Fini de rire. Le Président de la République a abattu ses cartes à l’issue de la conférence sur les déficits publics : le nouvel Ondam (objectif national des dépenses d’assurance maladie) va devenir indépassable. Autre annonce : alors qu’il est fixé à 3 % pour l’année 2010, il descendra à 2,9 % l’an prochain et 2,8 % en 2012. Autant dire que l’époque des vaches maigres est revenue, et qu’elle se conjugue avec une maîtrise comptable qui ne cache même plus ses intentions.
Car, pour parvenir à cette maîtrise stricte des dépenses, le gouvernement va mettre en place un système renforcé d’alerte, directement inspiré des travaux de Raoul Briet, de la Haute autorité de Santé, chargé par le Président de la République, de plancher sur le sujet de mécanismes « réellement efficaces » pour faire respecter l’Ondam voté par le Parlement. En treize ans, depuis sa création, l´Ondam a accumulé un dérapage de 20 milliards d´euros, a souvent souligné le gouvernement.

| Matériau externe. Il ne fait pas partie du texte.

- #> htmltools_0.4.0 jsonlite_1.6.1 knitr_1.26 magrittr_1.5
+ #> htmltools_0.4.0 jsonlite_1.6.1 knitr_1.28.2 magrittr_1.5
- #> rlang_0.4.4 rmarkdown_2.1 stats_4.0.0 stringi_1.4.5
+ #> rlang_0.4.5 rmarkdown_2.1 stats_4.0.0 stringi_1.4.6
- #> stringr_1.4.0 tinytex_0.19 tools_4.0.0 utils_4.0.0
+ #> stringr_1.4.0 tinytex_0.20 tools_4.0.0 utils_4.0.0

Le nouveau mécanisme imaginé par Raout Briet, éminent  spécialiste de la protection sociale, préconise d´anticiper au mois d’avril la procédure d´alerte, qui se déclenche actuellement en juin dès que le dynamisme des dépenses dépasse de 0,75 % leur évolution autorisée. Ceci pour que les éventuelles mesures de redressement (baisse de tarifs, gel de crédits, etc.), soient efficaces dès le début de l’année suivante. Il suggère également, de réduire cette tolérance à 0,50 % et propose que le Comité d´alerte sur les dépenses d´assurance maladie puisse donner un avis dès l´automne, au moment de la rédaction de la loi, sur le réalisme de l´Ondam. Cet avis serait inscrit dans le projet de loi de financement de la sécurité sociale (Plfss) de l´année suivante.

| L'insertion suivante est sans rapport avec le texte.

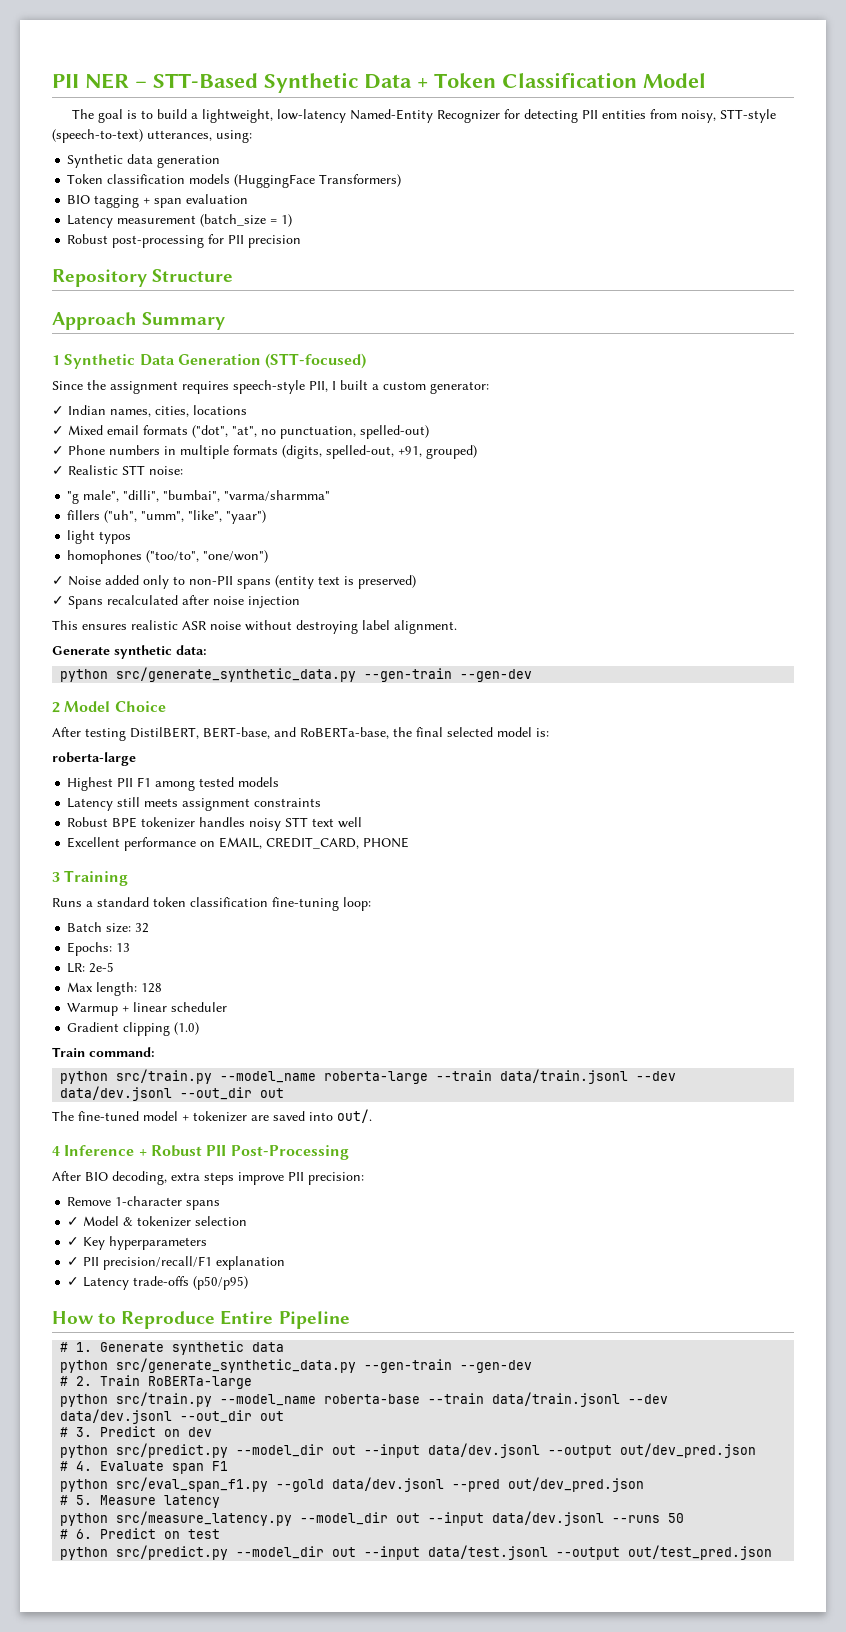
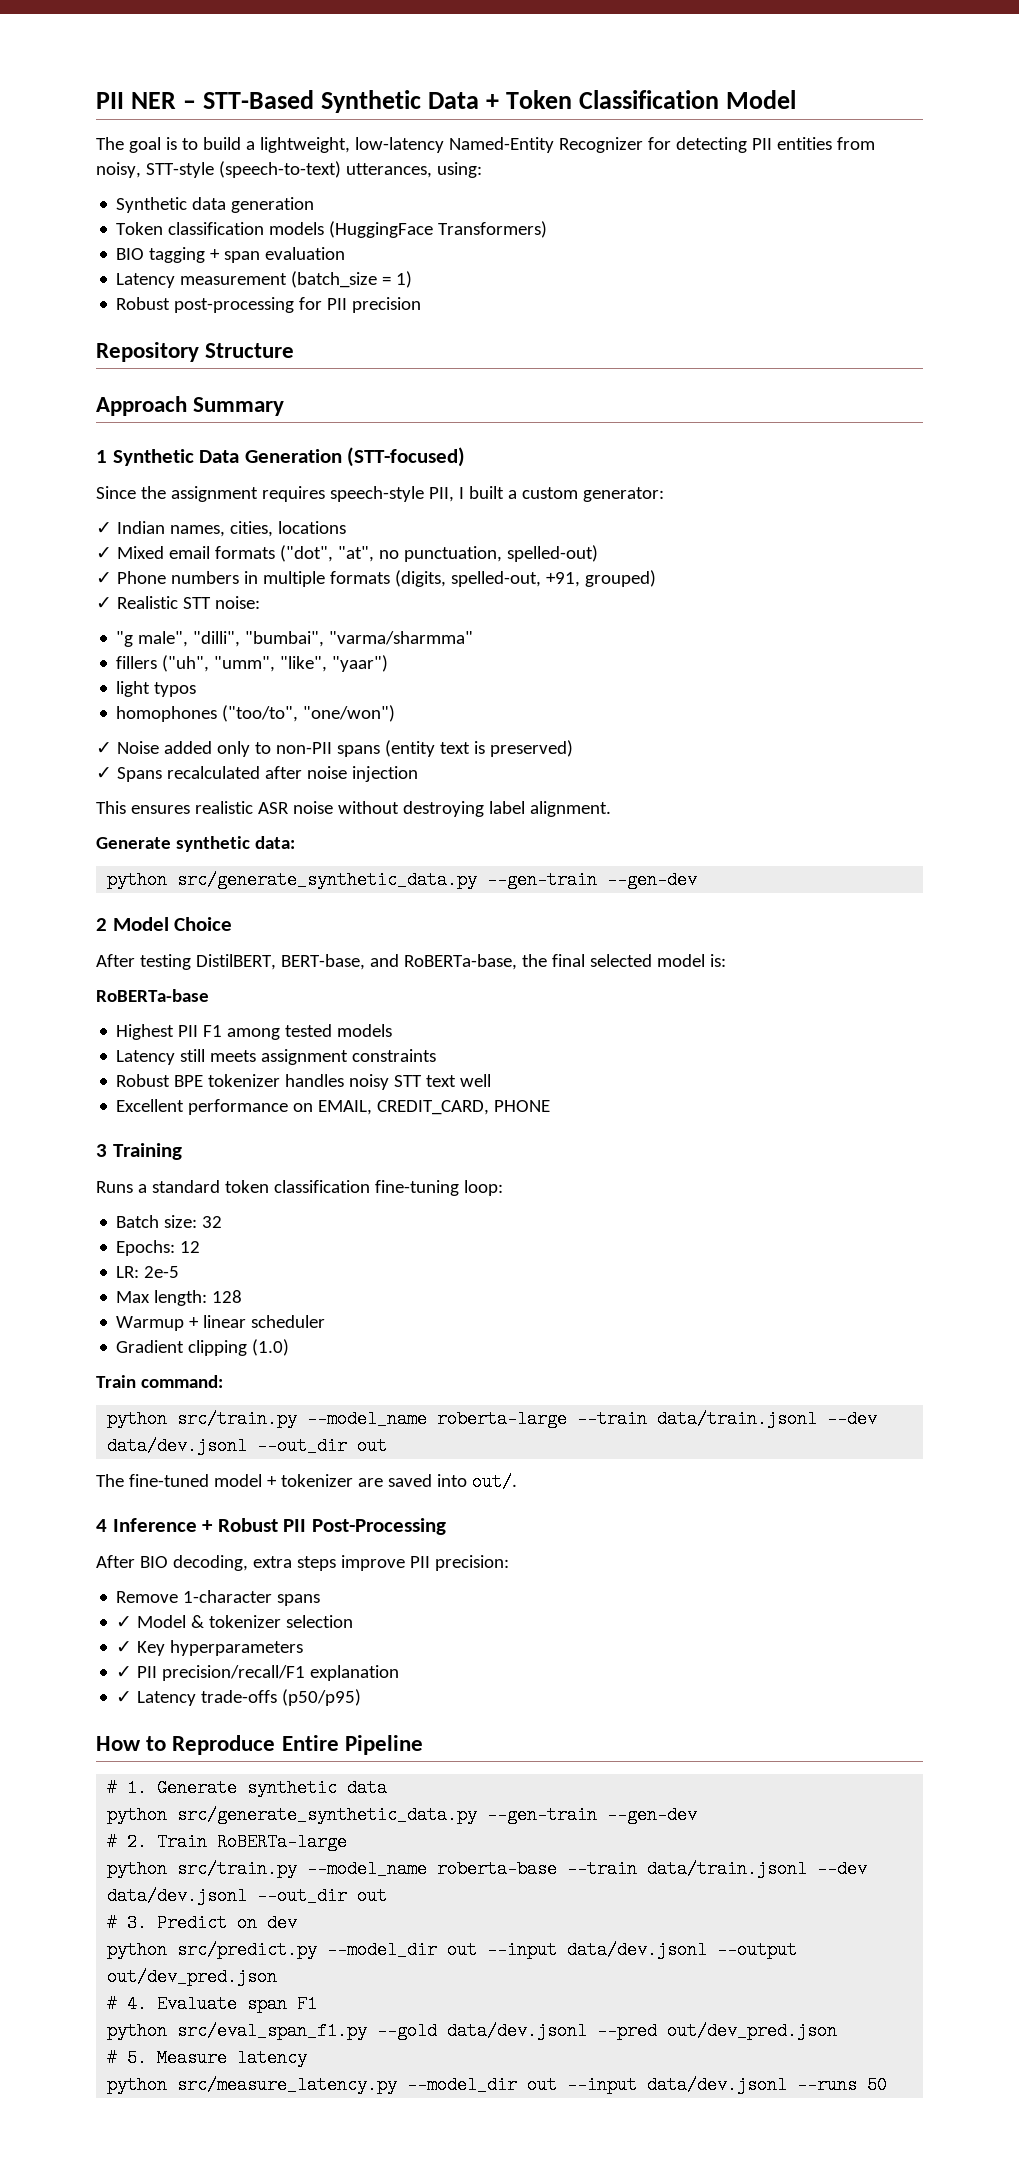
  After testing DistilBERT, BERT-base, and RoBERTa-base, the final selected model is:
- roberta-large
+ RoBERTa-base
- Epochs: 13
+ Epochs: 12
- # 6. Predict on test
- python src/predict.py --model_dir out --input data/test.jsonl --output out/test_pred.json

Raoul Briet propose également de conditionner certaines dépenses nouvelles inscrites au Plfss, au respect de l´Ondam et enfin, de mettre en réserve, en début d´année, certaines dépenses destinées aux hôpitaux, et de ne les engager qu´au vu du taux d´évolution conforme des dépenses. Seraient ainsi concernées les enveloppes destinées aux missions d’intérêt général des établissements hospitaliers, les fameuses Migac, qui financent notamment les urgences, ou encore les fonds réservés  aux personnes handicapées hospitalisées. Mais certaines dépenses budgétées pourraient subir le même gel, comme les revalorisations d’honoraires ou les fonds attribués au Ficqs (fonds d’intervention pour la coordination et la qualité des soins). La menace plane donc clairement sur le C à 23 euros promis par un Chef de l’Etat en pleine opération de séduction vis-à-vis de la médecine de proximité.
Toutes ces décisions brutales ont immédiatement poussé la Confédération des syndicats médicaux français (Csmf) à dénoncer le retour de la maîtrise comptable « dans le droit fil du plan Juppé ». Et à noter que ces mesures de rigueur interviennent par ailleurs, « au moment où une nouvelle convention doit être négociée. Elles signifient que les médecins n´auront pas de grain à moudre pour répondre à leur profond malaise et sauvegarder l´exercice libéral de la médecine ». Pour la centrale, ces dispositions « rendent illusoires toutes les mesures de revalorisations qui pourraient être signées en les assujettissant au strict respect des objectifs de dépenses. Pire, elles hypothèquent la promesse du C à 23 € au 1er janvier 2011 pour les généralistes, puisque le Président de la République a exigé le strict respect de l´Ondam pour 2010, alors que chacun sait déjà qu´il sera dépassé ».

La CSMF appelle donc les médecins libéraux « à ne pas se résoudre à la casse de la médecine de ville et à se mobiliser pour protester et appliquer massivement le C à 23 €, le C 2 à 46 € et à facturer toutes les gardes et les astreintes effectuées par les médecins en établissement ».